Affondare nei propri passi e arrendersi persino alla libertà di camminare: una partita a tennis con lo spettatore. Vi raccontiamo In Exitu, in scena al Teatro Palladium
Cala una rete da tennis appena si illumina la scena. Lo spettatore è avversario (adversus) di Roberto Latini. La partita rintocca i colpi, rovescio dopo rovescio, fino all’epilogo (noto) del protagonista. La partita si completa ma non vince nessuno.
Nel foglio di sala di In Exitu c’è una citazione di Marcel Proust “i bei libri sono scritti come in una lingua straniera cosicché ogni lettore, sotto ogni parola, può mettere il proprio senso o almeno la propria immagine” e questa verità Roberto Latini se la cuce addosso per tutta la durata del difficilissimo adattamento del romanzo dello scrittore di Novate Milanese, Giovanni Testori.
Il linguaggio, da lì parte la sperimentazione di Latini: si affida alla raffica di sconnesse frasi mozzate del protagonista (il tossico, Gino Riboldi) narrando la disperazione estrema mentre percorre il palcoscenico sull’impervio percorso di cinque materassi distesi sul palco. Il passo, l’andatura e il disequilibrio si impiastricciano alla narrazione, alla voce rauca e rotta, ai milanesismi e ai latinismi, alle parole troncate e alla pienezza delle parole violente, blasfeme, alle luci secche e aride (calibrate ad arte da Max Mugnai), alla scelta di una scenografia pallida che racchiude un’anima nella consistenza leggera di lenzuola sventolanti sulle note piene di musiche perfette, intime, segrete (frastornanti atmosfere di Gianluca Misiti).
Tutto questo impasto, apparentemente caotico o cacofonico, genera invece una limpidezza trasversale che inchioda, nella lunga rielaborazione del protagonista, lo spettatore a soffocare nell’avanzato stato di desolazione che è il magma puro del romanzo testoriano: un respiro interrotto, un’eco che riverbera come un mal di testa che non ti lascia stare, la puzza di piscio e sborra, il calpestio dei piedi indifferenti, i ricordi sventrati dal dolore e l’accidente annidato dietro la timida richiesta d’aiuto.

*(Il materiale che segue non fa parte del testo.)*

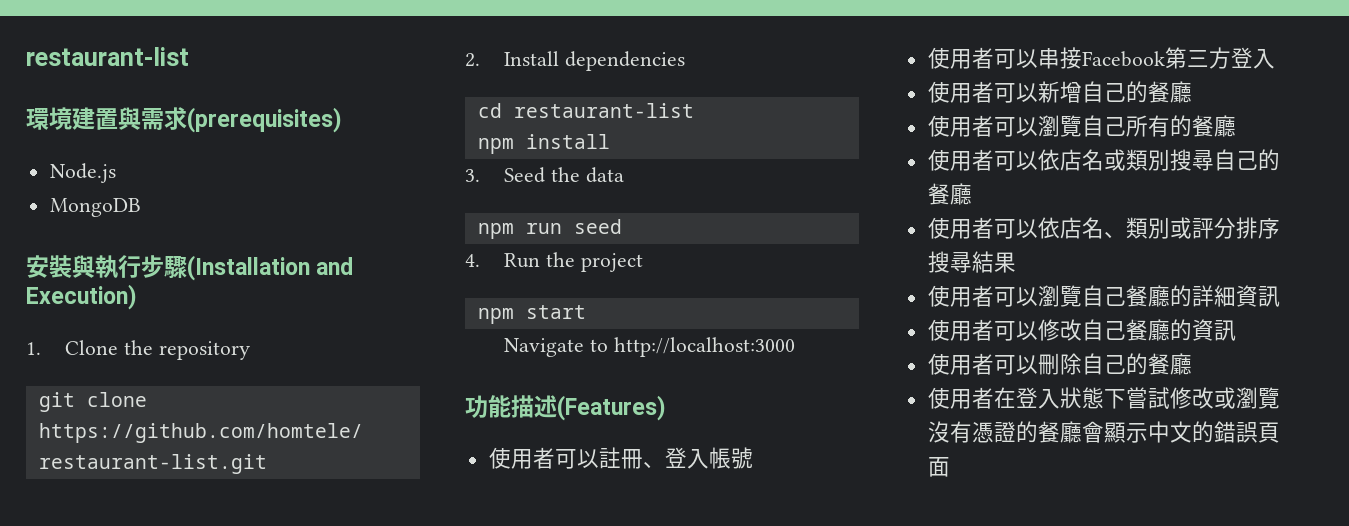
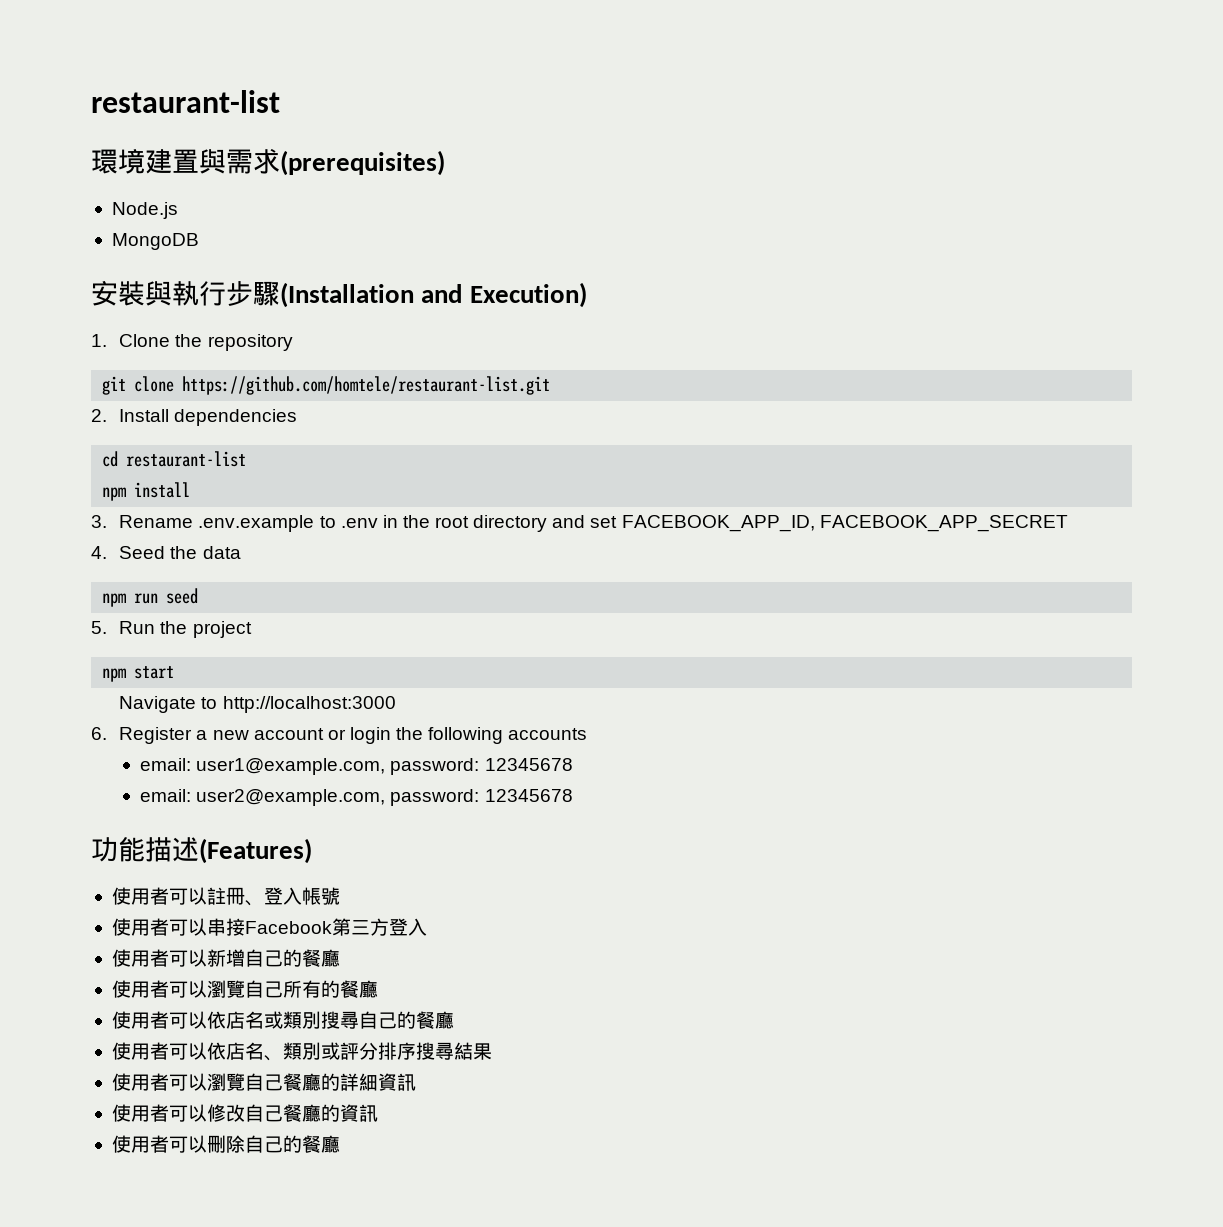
(480, 175) none -> [119,515,1068,532] [91,546,107,559] Rename .env.example to .env in the root directory and set FACEBOOK_APP_ID, FACEBOOK_APP_SECRET // 4.
[465,254,480,267] 4. -> [91,621,107,634] 5.
(795, 347) none -> [91,727,588,744] [140,758,573,775] [140,789,573,806] // 6. Register a new account or login the following accounts // email: user1@example.com, password: 12345678 // email: user2@example.com, password: 12345678
[927,387,1280,410] [927,421,1280,443] [927,457,950,477] // 使用者在登入狀態下嘗試修改或瀏覽沒有憑證的餐廳會顯示中文的錯誤頁面 -> (340, 1144) none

E poi c’è la città, Milano, in questa ultima notte: una città “contristata” e “derelitta”, dove “Lì, è. Lui (nessuno)”. Dove appaiono fantasmi sotto botta di droga e si racimolano “dane’” facendo pompini. Dove i treni partono e giammai arrivano. Dove tutto è oscurato dalla consapevolezza della morte, proiettata come un’ombra gigante davanti alla sofferenza. Dove si prende coscienza della finitudine: In exitu è il “vivere-per-la-morte” heideggeriano (La morte sovrasta l’esserci. La morte non è affatto una semplice presenza non ancora attuatasi, non è un mancare ultimo ridotto ad minimum, ma è, prima di tutto, un’imminenza che sovrasta, Essere e Tempo).
Roberto Latini disintegra ogni possibilità di lasciare lo spettatore distratto ad inseguire trame tratteggiate o pensieri di evasione: si resta lì, avvinghiati all’attore che sproloquia sofferenze e agita un bastone (il suo microfono-feticcio) calpestando il pavimento che lo risucchia ad ogni passo e masticando crudeltà subite. Non c’è spazio per pensare, non immediatamente, non c’è tempo per elaborare, tutto si consuma e tutto si sgretola nello scoccare frenetico dell’ennesimo grido di pietà.
Poche le immagini teatrali, poche le invenzioni drammatiche, tutto ruota sull’interpretazione possente e sfiancante e sulla parola, essa stessa frantumata e risucchiata (letteralmente sul finale) come l’anima morente del tossicodipendente omosessuale Gino Riboldi. In Exitu è il grido disperato di un uomo che arranca alla ricerca del colpo giusto per ferire la propria anima.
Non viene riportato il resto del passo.